«…Сильная женская рука порывисто схватила его за руку… Из узких щелей маски на него смотрели страстные глаза и улыбались лукавые уста…
— Ты? Наконец это ты?..»
Он еще не опомнился, поскольку надеялся увидеть другую, но маска в широком домино уже стремительно тянет его за собой:
«Уйдем дальше… дальше… Здесь опасно… Он с меня глаз не спускает… В зале он как раз найдет…»
В голосе — маскарадная неестественность, но сквозь нее прорываются дивные знакомые нотки. И вот они на хорах, «в полутемном углублении окна». Она быстро приподнимает кружево маски и «впивается горячим поцелуем в его губы».
«Мари!» — Его внезапный восторг — и банальные фразы — «не ждал», «точно сон», «а я-то ждала!».
Она уже два года как замужем. «Муж мой ничего… он добрый мальчик. Только ужасно влюблен и ревнив». Жарко прижалась к нему, целует — «в глаза, в губы, в лицо…» Обморочное счастье героя, ее бегущие вопросы:
«— Где ты был? Куда пропал? Отчего не идешь ко мне?.. Отвечай! Говори! Признавайся!..»
И — новые поцелуи: «Мой очаровательный! Мой милый! Мой гадкий!»
И вот ее уже нет, в ушах еще звучит ее голос («Ты к нам придешь!»). Он «весь горит», растерян, «голова идет кругом», он идет, «натыкается на встречных, вызывая ропот…».
Героиня — та, что способна в мгновение вскружить голову, та, от которой мужчина теряет почву под ногами, а то и сходит с ума. «Его вдруг обдало женщиной: точно свет хлынул в темноту»…
Прототипом героини, которая дразнит, доводит до безумия и все время ускользает, была реальная женщина, известная в музыкальных кругах благодаря своему голосу, Мария Васильевна Шиловская. Ее хорошо знал Даргомыжский. Она пела его романсы, профессиональной певицей не была, да и не могла быть, согласно сословным требованиям, но выступала в концертах. Самый ее тембр завораживал.
Модеста Мусоргского Шиловская была старше чуть ли не на десятилетие. Но привыкшая играть роль роковой женщины, она себя испытала и в этот раз. Летом 1859-го пригласила погостить в свое подмосковное имение Глебово близ Воскресенска. По дороге композитор проезжал Новоиерусалимский монастырь, и это дивное видение запечатлелось в его памяти накрепко. И золотые луковицы, которые видны были издалека, и центральный купол, напомнивший расписной пирог, и стены с башенками. А главное, сама местность — холмистая, с кудрявой зеленью по берегам Истры. Место для монастыря некогда присмотрел не кто иной, как патриарх Никон. И Мусоргский заметит в письмеце к Балакиреву с теплотою: «…недурное местечко выбрал».

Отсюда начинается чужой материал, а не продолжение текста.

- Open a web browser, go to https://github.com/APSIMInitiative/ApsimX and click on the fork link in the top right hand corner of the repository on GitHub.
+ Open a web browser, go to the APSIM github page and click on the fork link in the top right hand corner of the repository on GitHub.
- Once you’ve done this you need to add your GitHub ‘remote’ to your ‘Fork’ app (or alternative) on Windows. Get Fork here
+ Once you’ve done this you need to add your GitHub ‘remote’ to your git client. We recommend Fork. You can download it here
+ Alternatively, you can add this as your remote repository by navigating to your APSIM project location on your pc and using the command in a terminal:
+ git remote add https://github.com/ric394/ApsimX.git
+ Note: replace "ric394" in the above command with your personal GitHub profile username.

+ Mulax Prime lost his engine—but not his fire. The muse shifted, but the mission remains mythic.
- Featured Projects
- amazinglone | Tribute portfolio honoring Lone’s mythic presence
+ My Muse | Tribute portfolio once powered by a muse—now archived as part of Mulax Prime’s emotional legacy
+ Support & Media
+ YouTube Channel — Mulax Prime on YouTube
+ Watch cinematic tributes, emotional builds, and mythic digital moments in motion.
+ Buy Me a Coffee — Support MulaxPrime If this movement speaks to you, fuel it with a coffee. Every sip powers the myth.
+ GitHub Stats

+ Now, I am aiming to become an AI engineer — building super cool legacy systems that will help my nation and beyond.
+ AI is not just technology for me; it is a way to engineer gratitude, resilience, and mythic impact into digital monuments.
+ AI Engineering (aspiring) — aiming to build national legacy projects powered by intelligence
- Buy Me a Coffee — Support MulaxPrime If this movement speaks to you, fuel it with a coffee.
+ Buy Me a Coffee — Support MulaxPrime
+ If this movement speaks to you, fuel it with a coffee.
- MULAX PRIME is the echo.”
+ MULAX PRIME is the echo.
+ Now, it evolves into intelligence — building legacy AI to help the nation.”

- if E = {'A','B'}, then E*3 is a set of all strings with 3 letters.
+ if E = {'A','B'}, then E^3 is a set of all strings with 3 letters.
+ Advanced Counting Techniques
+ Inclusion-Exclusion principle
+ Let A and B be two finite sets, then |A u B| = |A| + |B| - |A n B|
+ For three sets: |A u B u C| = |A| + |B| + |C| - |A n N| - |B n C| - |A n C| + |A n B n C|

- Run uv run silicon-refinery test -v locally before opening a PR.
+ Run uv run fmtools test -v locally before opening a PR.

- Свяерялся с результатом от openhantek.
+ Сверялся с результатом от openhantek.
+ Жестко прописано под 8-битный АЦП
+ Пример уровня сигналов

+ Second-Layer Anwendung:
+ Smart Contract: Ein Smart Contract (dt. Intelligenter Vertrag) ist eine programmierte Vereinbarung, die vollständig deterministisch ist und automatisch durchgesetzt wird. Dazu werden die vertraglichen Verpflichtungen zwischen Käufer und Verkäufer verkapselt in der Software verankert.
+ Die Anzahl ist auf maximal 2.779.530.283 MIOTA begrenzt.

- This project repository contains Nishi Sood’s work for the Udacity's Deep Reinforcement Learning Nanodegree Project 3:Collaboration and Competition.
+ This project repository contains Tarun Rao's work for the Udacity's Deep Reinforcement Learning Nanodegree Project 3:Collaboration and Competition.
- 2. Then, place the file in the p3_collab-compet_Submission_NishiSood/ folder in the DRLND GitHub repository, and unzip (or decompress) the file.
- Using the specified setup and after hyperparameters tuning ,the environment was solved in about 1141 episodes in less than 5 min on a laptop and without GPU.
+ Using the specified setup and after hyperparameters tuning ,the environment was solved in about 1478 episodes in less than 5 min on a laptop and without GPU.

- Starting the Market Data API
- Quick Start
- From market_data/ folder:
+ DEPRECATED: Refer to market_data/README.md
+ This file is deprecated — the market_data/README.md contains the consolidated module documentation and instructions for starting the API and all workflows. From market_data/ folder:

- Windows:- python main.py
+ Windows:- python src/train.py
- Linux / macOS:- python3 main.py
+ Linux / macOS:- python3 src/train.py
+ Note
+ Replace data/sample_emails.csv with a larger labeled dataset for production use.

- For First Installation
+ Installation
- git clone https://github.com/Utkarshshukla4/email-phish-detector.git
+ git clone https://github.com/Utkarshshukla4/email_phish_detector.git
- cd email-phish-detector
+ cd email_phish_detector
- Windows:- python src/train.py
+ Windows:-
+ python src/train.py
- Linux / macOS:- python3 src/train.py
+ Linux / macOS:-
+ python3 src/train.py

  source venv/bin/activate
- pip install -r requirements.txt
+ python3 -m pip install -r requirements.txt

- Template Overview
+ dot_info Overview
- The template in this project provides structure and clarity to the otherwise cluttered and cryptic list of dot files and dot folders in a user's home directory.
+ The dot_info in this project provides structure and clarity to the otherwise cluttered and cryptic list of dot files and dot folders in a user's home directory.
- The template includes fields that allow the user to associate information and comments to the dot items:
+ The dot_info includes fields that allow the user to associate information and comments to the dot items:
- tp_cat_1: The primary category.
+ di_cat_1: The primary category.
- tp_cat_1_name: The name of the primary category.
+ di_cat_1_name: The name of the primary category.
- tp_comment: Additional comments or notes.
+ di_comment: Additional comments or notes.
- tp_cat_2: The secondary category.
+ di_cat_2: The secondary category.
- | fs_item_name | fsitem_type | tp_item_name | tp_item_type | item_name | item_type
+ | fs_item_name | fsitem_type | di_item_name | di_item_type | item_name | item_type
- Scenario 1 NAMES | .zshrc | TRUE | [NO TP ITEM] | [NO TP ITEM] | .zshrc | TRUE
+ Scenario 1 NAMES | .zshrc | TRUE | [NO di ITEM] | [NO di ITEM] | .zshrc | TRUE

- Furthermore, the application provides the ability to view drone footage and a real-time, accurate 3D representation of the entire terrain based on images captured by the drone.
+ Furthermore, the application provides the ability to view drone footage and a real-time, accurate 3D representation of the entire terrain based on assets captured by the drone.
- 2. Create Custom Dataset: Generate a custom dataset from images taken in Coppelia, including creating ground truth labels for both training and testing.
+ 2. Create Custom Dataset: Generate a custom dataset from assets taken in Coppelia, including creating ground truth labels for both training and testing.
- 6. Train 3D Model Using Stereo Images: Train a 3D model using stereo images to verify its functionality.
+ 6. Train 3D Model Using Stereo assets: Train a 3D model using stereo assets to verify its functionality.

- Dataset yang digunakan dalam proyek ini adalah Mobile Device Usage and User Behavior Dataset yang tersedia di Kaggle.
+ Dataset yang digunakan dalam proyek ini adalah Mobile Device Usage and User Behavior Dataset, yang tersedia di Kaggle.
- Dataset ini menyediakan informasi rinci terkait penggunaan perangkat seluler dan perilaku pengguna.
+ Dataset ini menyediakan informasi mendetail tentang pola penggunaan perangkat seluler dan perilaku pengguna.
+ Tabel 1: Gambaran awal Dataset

Имение Шиловских дышало дворянской роскошью — и сам барский дом, что высился на горе, и парк в английском стиле, и церковь, напоминавшая «соборчик». У Шиловских был свой хор певчих, который знал Бортнянского, разучивал отрывки из оперы «Жизнь за царя» Глинки. И Мусоргский, едва узнав об этом, испытывает нетерпение: «Позаймусь с ними, говорят, поют недурно, не кричат и получают приличное домашнее воспитание».
В июне он выберется из гостеприимного Глебова в «Иерихон» (так на жаргончике кружка именовалась Москва). Ожидал ли он сам того впечатления, которое придется ему пережить? Однажды ему довелось читать письмо Милия «Баху»: именно в Москве тот не без гордости ощутил, что он — русский. Но Балакирев выразил восторг привычными картинами: «Вечер был чудесный, вид на Замоскворечье бесподобный. В душе у меня родилось много прекрасных чувств, которых не умею пересказать вам»[24].
В переживании Мусоргского много того, что сам он называл «мистицизмом», только на этот раз всё это было совершенно особого характера. Кремль поразил, на него он взирал с благоговением. Красная площадь с Покровским собором — ошеломила:
«Василий Блаженный так приятно и вместе с тем так странно на меня подействовал, что мне так и казалось, что сейчас пройдет боярин в длинном зипуне и высокой шапке. Под Спасскими воротами я снял шляпу, этот народный обычай мне понравился. Новый дворец великолепен, в нем из теремов лучшая комната — бывшая Грановитая палата, где судили, между прочим, Никона. Успенский собор, Спас на бору, Архангельский собор — это представители древности рука об руку с Василием Блаженным. В Архангельском соборе я с уважением осматривал гробницы, между которыми находились такие, перед которыми я стоял с благоговением, таковы Иоанна III, Дмитрия Донского и даже Романовых, — при последних я вспомнил „Жизнь за царя“ и оттого невольно остановился».